Thursday August 07, 2003 @ 10:46 PM (UTC)

Sometimes I feel like my life is filling up with what P.K. Dick called kipple — clutter, useless junk, but not just the items themselves, the windrows they form, but the force of entropy multiplying them, forcing them on you, choking you in a sea of useless, discarded, and ultimately inescapable rubbish.

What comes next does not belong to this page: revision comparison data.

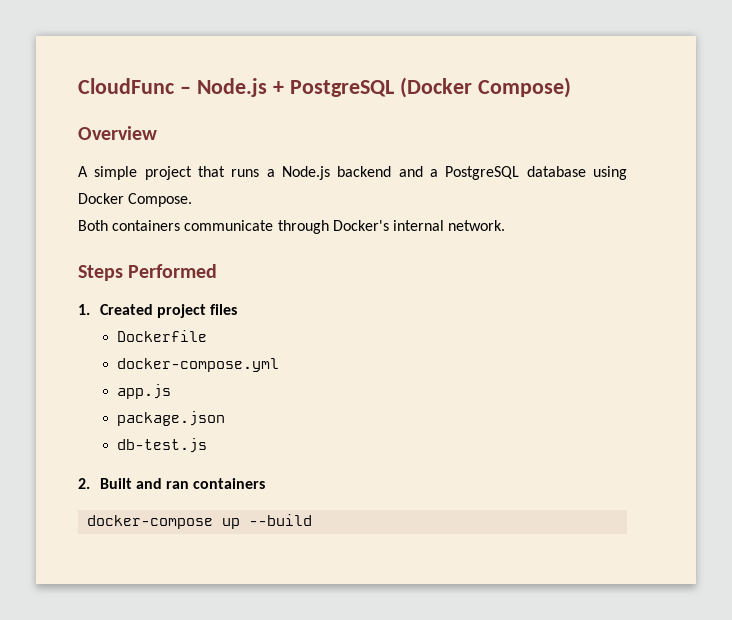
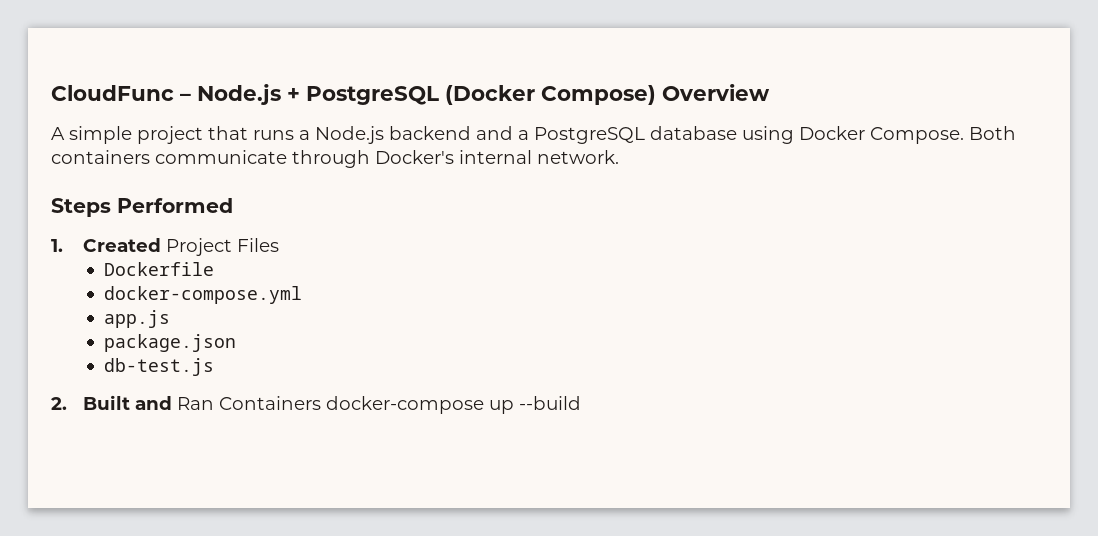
- CloudFunc – Node.js + PostgreSQL (Docker Compose)
- Overview
+ CloudFunc – Node.js + PostgreSQL (Docker Compose) Overview
- A simple project that runs a Node.js backend and a PostgreSQL database using Docker Compose.
- Both containers communicate through Docker's internal network.
+ A simple project that runs a Node.js backend and a PostgreSQL database using Docker Compose. Both containers communicate through Docker's internal network.
- 1. Created project files
+ 1. Created Project Files
- 2. Built and ran containers
- docker-compose up --build
+ 2. Built and Ran Containers docker-compose up --build

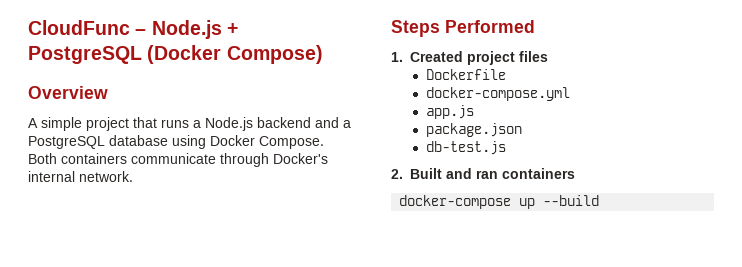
- CloudFunc – Node.js + PostgreSQL (Docker Compose) Overview
+ CloudFunc – Node.js + PostgreSQL (Docker Compose)
+ Overview
- 1. Created Project Files
+ 1. Created project files
- 2. Built and Ran Containers docker-compose up --build
+ 2. Built and ran containers
+ docker-compose up --build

I don’t think it helps that my boss is a pack-rat. I go to work, and I’m surrounded by articles he’s clipped, correspondence he’s kept, and little trinkets he thought were interesting dating back to my elementary school years. Currently, at work, we’re trying to organize this stuff. I find it very frustrating. Not only that I have to do this for someone else (I was told by my {"Clean your room!“} parents all my {”Clean your room!“} life eventually emerging from the kipple was my {”Clean your room!"} OWN moral obligation and duty.) but that I come home from having done this for 4 hours or more a day, and I walk into the same mass of kipple, multiplying, spreading, striving against the checking influence of my husband, teeming, defiant; that I left in order to go to work in the morning. I figured out a long time ago that work is selling your life for money. Now it appears that it’s selling the little organizational impulse I have for money, too, and soon I will drown in a pile of sketches I must keep, books I’ll read later, coupons I’ve clipped, awards I’ve won, gifts I’ve received, and toys I’ve loved.


Phil Dick always seems to pop up and make me feel worse when I feel the worst about my life. He points out to you when you’re feeling empty and alone that your life isn’t just dissatisfying, it’s a panoply of nightmares, and it’s run by invisible psychic vampires who will never ever let it change. But what a writer, eh?

Having to work at a job where your labor all goes into something you don’t love is like raising a child you hate. It’s self-defeating, agonizing, and pointless. And sometimes you have to do it. And sometimes it eats little pieces of you.

I spent this past week babysitting a group consisting mostly of tired, frustrated thirtysomething actors and visual artists from NYC. They work a lot of shitty jobs. And they can’t let them eat the important pieces of them. So most of them let their jobs eat their respective grips on reality.

The world is scary.

The child analogy is an excellent one, by the way.

It’s odd. Matt tells me he’s so proud of me for not getting bitter and letting my job change me. But the real fact of the matter is, I just had to create a whole other person to do my job. I don’t like her. She is miserable all the time, goofs off as much as possible, and yet answers the phone with a chipper voice. I really hate this person. However, she keeps me from breaking down, quitting my job, or tainting my real self too much.

Of course, I could be kidding myself—I could really just be becoming an irresponsible, insincere, hate-filled automaton. Isn’t that a cheery thought?

I don’t mind making new people to do things for me. Sometimes the people I have around just aren’t much good at something I need to do. The problem arises when it’s someone that you don’t like. Everyone that you make has the opportunity to strangle, punch, kick, and flagellate your other people and jump in the driver’s seat and take over, and the more you use someone, the stronger they get.

Maybe we’re really talking about getting old and boring and accepting the need to dip wires in flux for 12 hours a day. But quite frankly, if I ever have to do something I hate and that controls me on a regular basis for any really significant period of time, I think I’ll probably kill myself. Not that I think that’s a sensible reaction, but it’s just probably what I’ll do. Better than the alternative, right?